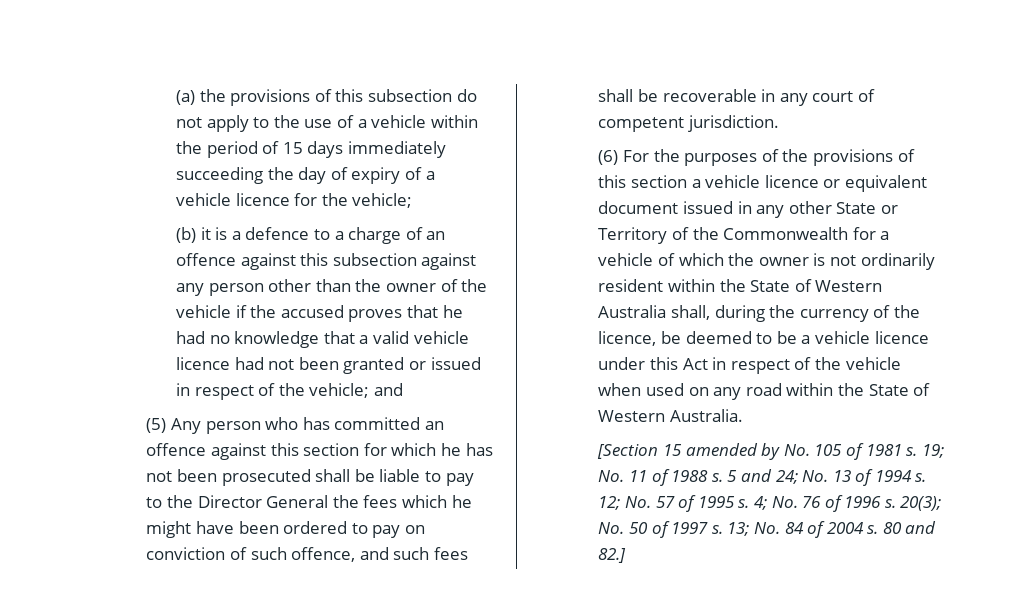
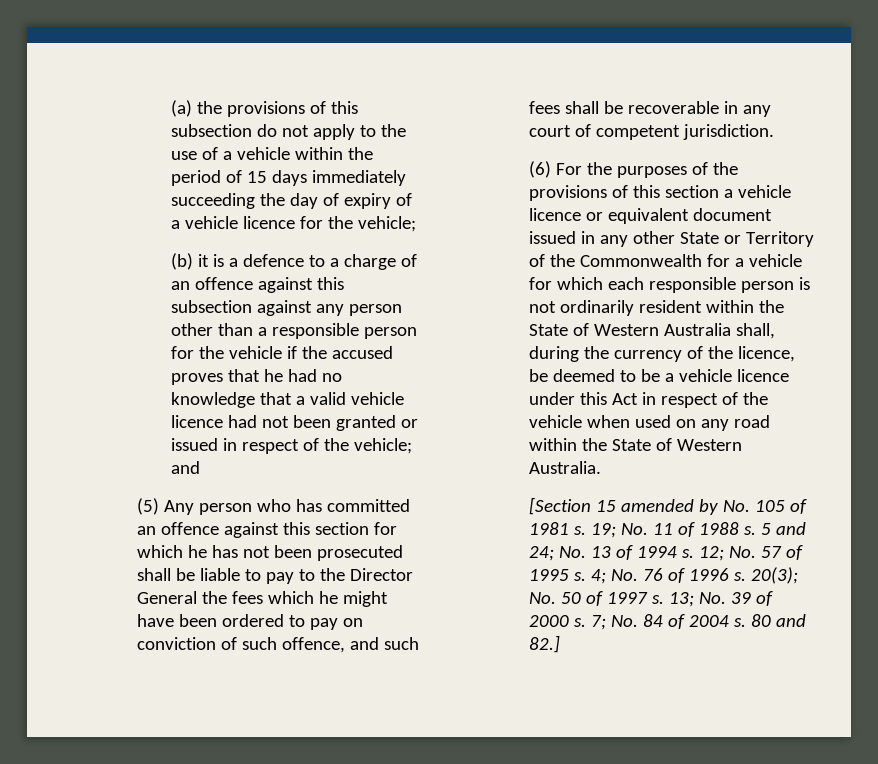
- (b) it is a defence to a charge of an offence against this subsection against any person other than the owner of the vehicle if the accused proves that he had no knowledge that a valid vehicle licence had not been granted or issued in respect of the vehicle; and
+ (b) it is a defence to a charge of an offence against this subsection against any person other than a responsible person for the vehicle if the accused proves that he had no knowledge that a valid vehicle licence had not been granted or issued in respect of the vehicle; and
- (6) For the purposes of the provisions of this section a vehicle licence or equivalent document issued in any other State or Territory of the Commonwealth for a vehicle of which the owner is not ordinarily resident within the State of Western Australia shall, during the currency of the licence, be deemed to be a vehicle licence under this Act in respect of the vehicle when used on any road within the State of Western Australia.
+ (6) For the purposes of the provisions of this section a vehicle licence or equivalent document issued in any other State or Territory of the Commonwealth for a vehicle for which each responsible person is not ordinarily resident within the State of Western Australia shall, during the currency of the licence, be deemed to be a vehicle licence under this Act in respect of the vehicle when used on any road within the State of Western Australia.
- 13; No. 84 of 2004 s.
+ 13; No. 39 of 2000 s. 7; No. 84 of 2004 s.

:::

Problem to work on:
In the material above, find each line that contains the word "against", and select it.

Written solution:
- (b) it is a defence to a charge of an offence against this subsection against any person other than the owner of the vehicle if the accused proves that he had no knowledge that a valid vehicle licence had not been granted or issued in respect of the vehicle; and
+ (b) it is a defence to a charge of an offence against this subsection against any person other than a responsible person for the vehicle if the accused proves that he had no knowledge that a valid vehicle licence had not been granted or issued in respect of the vehicle; and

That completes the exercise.